Jennifer Williams’ laser-cut, unisex, densely ornamented, waterproof clothing is a miracle of handwork and detail. Another collection from Maria Patriarca draws from her research on pigeons, their feathers reflected in layered knits, with everything made from sustainable or recycled materials. Karen O’Donoghue’s conceptual rainwear, using oilcloth and roller blind fabrics, connects to a memory of an aunt and inherited keepsakes. Abigail Heaslip used a scallop shell as a starting point to create a modern, opulent and elegant bridal collection.
These are just a few of the ideas driving this year’s talented graduates. “There is a huge link between theory, research and studio practice,” says tutor Linda Byrne. “They are passionate about their work and about experimentation. There are issues around gender, diversity, inclusivity, as well as an awareness of the effect of the fashion industry on the environment, both locally and globally. Knitting and embroidery are very strong this year and there is a huge concentration on the manipulation of fabric.”

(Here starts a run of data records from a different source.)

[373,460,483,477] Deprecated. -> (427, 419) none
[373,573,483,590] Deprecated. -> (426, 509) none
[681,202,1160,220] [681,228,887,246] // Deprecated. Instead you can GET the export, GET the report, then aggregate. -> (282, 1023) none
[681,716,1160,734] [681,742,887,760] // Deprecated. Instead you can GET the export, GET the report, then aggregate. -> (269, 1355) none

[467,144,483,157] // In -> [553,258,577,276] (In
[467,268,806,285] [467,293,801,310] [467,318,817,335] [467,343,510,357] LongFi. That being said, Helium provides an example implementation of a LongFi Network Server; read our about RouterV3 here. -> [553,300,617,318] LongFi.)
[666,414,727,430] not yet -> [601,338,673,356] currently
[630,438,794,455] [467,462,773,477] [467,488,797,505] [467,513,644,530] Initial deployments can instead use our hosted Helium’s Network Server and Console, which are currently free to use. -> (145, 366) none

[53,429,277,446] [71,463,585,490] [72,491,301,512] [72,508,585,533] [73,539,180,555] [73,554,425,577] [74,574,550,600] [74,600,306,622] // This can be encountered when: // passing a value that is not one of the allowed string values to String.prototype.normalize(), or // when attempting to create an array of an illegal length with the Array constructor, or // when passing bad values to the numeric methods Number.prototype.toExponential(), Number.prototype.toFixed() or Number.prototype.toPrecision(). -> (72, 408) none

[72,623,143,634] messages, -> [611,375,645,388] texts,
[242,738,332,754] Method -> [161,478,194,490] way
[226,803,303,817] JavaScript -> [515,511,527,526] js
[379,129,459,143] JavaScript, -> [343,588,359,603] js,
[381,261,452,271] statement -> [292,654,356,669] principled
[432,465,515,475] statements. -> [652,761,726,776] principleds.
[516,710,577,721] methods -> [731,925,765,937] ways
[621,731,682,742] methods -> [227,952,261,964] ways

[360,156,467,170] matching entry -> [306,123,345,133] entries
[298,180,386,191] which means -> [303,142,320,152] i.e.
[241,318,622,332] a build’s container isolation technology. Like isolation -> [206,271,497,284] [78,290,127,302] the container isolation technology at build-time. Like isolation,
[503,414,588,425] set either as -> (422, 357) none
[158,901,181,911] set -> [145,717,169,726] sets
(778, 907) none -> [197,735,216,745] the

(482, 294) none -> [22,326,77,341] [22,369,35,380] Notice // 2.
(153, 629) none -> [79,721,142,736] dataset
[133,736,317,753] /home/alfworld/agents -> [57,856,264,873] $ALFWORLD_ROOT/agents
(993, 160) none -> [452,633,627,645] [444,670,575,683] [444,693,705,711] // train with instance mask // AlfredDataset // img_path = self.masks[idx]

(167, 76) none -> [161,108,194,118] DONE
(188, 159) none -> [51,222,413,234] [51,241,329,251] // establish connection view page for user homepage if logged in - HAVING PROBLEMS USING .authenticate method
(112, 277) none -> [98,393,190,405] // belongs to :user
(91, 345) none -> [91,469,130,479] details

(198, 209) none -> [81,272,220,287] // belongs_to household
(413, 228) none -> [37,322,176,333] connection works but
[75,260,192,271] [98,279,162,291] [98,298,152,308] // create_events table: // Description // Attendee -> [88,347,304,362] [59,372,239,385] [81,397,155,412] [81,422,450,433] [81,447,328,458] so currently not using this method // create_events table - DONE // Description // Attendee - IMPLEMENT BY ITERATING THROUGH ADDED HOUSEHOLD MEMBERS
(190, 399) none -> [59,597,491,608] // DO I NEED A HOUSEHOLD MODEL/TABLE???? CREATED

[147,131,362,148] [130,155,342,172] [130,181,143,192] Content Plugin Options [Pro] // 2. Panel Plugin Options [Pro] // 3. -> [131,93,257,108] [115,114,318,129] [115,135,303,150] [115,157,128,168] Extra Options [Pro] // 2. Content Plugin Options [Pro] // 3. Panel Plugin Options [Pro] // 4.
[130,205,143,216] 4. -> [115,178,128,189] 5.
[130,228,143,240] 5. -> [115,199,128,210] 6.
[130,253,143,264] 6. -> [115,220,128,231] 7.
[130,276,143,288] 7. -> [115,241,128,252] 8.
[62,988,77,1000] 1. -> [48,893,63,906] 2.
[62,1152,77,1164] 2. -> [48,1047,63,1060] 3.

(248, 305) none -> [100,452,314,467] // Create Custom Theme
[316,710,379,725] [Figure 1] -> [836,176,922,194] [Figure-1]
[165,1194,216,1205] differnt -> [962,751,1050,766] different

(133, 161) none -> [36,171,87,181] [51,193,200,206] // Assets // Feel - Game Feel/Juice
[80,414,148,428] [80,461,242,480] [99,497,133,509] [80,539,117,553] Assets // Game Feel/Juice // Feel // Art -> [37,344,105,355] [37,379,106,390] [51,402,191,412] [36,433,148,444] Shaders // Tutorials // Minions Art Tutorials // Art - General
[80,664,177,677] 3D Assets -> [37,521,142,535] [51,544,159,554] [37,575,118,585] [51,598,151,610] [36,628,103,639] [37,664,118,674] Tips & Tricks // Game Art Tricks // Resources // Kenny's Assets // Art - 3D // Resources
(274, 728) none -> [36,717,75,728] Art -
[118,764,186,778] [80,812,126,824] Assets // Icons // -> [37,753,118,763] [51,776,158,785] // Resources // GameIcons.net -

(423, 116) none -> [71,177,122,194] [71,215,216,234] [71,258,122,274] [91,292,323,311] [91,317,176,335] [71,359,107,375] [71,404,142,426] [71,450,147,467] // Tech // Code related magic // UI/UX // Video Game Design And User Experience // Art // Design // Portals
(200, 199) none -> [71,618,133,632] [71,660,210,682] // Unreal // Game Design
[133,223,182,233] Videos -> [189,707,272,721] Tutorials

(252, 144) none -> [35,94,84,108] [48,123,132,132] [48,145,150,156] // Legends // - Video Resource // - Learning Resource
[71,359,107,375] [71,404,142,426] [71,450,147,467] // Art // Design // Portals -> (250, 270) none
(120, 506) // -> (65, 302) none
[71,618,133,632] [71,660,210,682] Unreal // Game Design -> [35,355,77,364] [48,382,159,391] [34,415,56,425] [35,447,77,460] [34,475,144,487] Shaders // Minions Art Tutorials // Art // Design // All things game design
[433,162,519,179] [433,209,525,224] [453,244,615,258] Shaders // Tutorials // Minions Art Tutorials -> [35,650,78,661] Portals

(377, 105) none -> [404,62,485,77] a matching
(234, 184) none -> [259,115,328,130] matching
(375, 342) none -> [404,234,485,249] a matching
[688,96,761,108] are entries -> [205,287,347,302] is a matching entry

Angela O’Kelly, head of design for Body and Environment at NCAD, points out that some of the students have worked on projects with Cappagh Hospital on accessible clothes for young kids with mobility issues “so they have been exposed to medical design, which opens up their minds”. Nearly all of the students have benefited from the Studio+ scheme (an optional year of study) and Erasmus exchanges to broaden their experience.
“They have to find points of difference and they need to make their mark,” O’Kelly says. “But they are geared to transcend seasons and they will be able to adapt. They work incredibly hard and are very productive. They are particular about finish, about scale as well as about working on conceptual ideas. Many also make shoes, headwear and bags.”
Their graduate show takes place on June 5th and is open to the public from June 7th to 16th in NCAD.